- DIRECTIONS
After finding "(538, 599) none" in a line below, print that line and the rest of the lines exactly, leaving out all pictures.

- Change detection data
****************************************
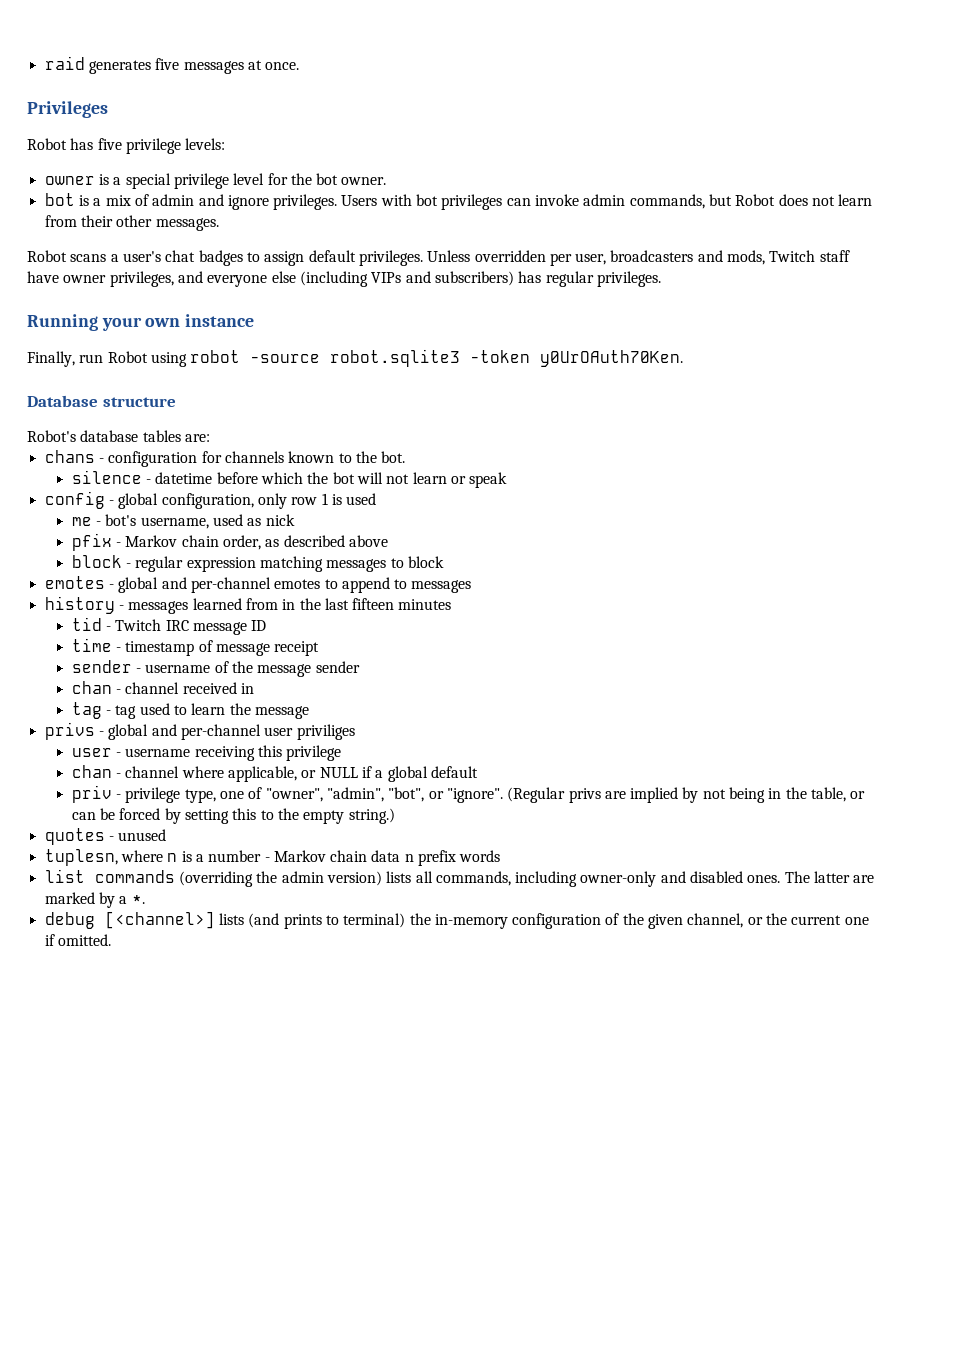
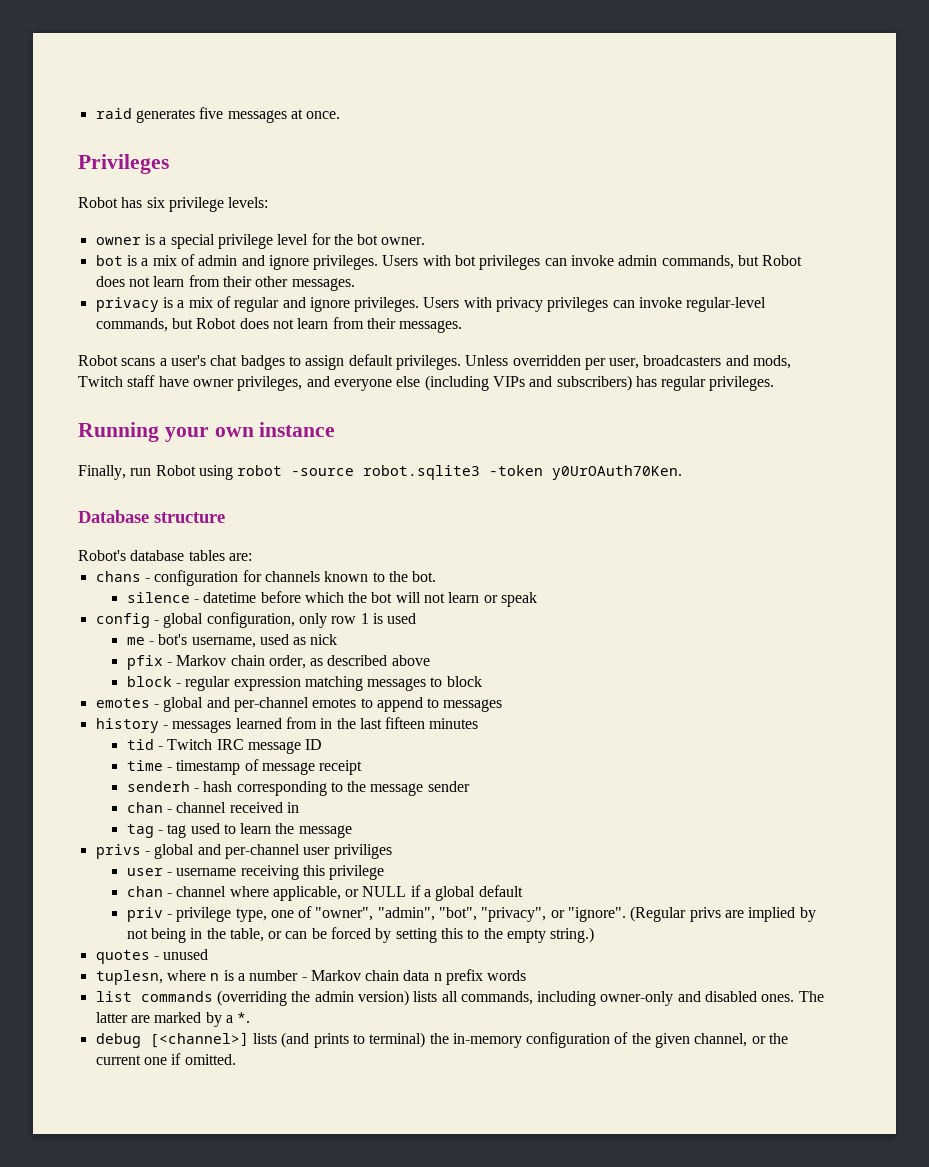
[97,138,122,150] five -> [146,197,165,208] six
(219, 224) none -> [95,296,767,312] [95,317,463,333] // privacy is a mix of regular and ignore privileges. Users with privacy privileges can invoke regular-level commands, but Robot does not learn from their messages.
[71,660,229,673] sender - username of -> [126,781,343,796] senderh - hash corresponding to
(425, 794) none -> [481,907,547,922] "privacy",

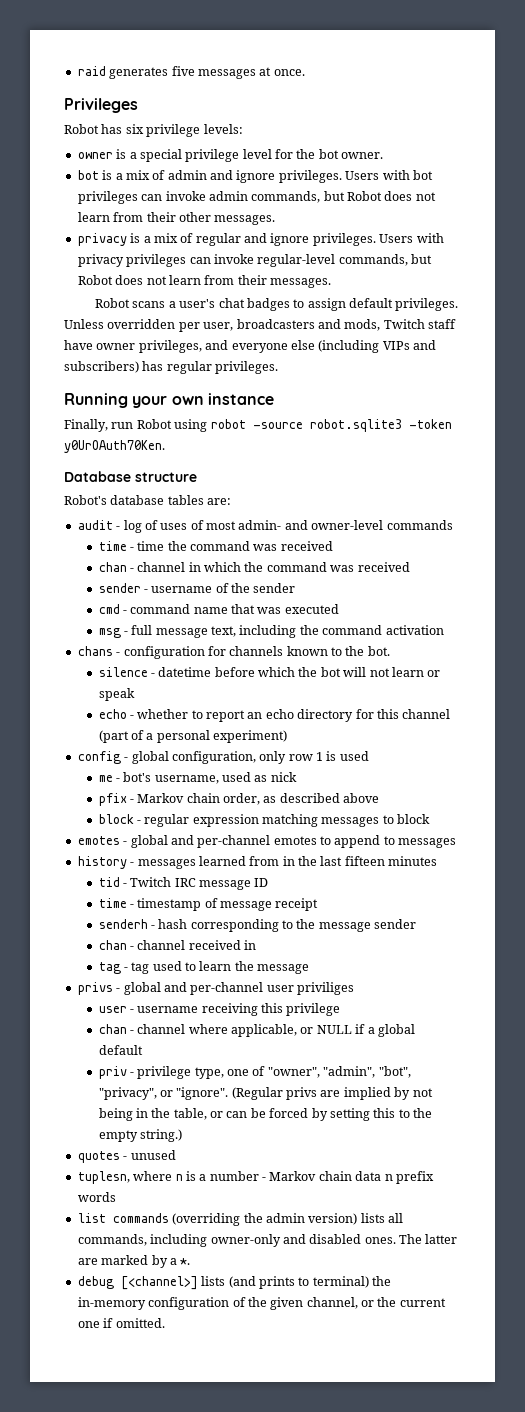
(252, 557) none -> [77,520,453,533] [98,541,333,551] [98,562,410,572] [98,583,296,593] [98,604,339,614] [98,625,444,638] // audit - log of uses of most admin- and owner-level commands // time - time the command was received // chan - channel in which the command was received // sender - username of the sender // cmd - command name that was executed // msg - full message text, including the command activation
(538, 599) none -> [98,709,451,722] [98,730,288,743] // echo - whether to report an echo directory for this channel (part of a personal experiment)

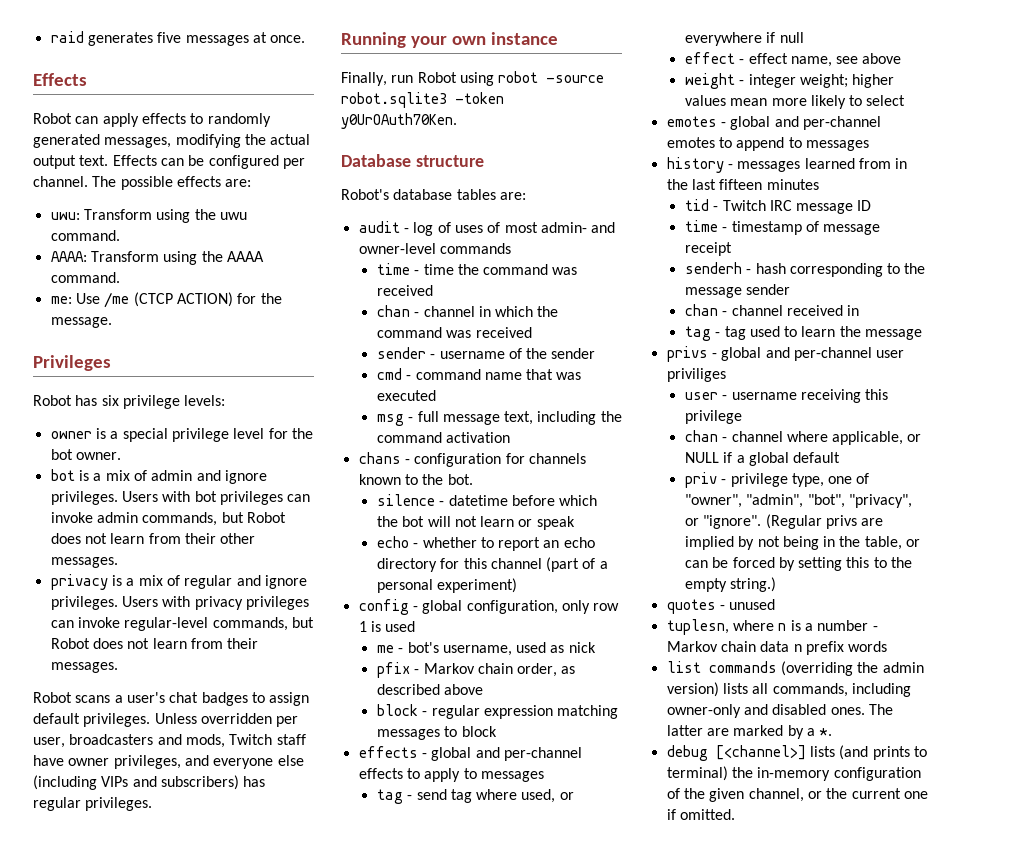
(305, 72) none -> [33,73,87,86] [33,113,271,127] [33,134,311,148] [33,155,305,169] [33,176,252,190] [50,209,247,223] [50,230,120,241] [50,251,264,265] [50,272,120,283] [50,292,282,308] [50,317,112,328] // Effects // Robot can apply effects to randomly generated messages, modifying the actual output text. Effects can be configured per channel. The possible effects are: // uwu: Transform using the uwu command. // AAAA: Transform using the AAAA command. // me: Use /me (CTCP ACTION) for the message.
(431, 819) none -> [358,746,582,761] [358,768,544,782] [376,789,574,804] [684,32,804,46] [684,52,902,67] [684,73,895,89] [684,95,906,109] // effects - global and per-channel effects to apply to messages // tag - send tag where used, or everywhere if null // effect - effect name, see above // weight - integer weight; higher values mean more likely to select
****************************************
- EXERCISE RESULT
(538, 599) none -> [98,709,451,722] [98,730,288,743] // echo - whether to report an echo directory for this channel (part of a personal experiment)

(305, 72) none -> [33,73,87,86] [33,113,271,127] [33,134,311,148] [33,155,305,169] [33,176,252,190] [50,209,247,223] [50,230,120,241] [50,251,264,265] [50,272,120,283] [50,292,282,308] [50,317,112,328] // Effects // Robot can apply effects to randomly generated messages, modifying the actual output text. Effects can be configured per channel. The possible effects are: // uwu: Transform using the uwu command. // AAAA: Transform using the AAAA command. // me: Use /me (CTCP ACTION) for the message.
(431, 819) none -> [358,746,582,761] [358,768,544,782] [376,789,574,804] [684,32,804,46] [684,52,902,67] [684,73,895,89] [684,95,906,109] // effects - global and per-channel effects to apply to messages // tag - send tag where used, or everywhere if null // effect - effect name, see above // weight - integer weight; higher values mean more likely to select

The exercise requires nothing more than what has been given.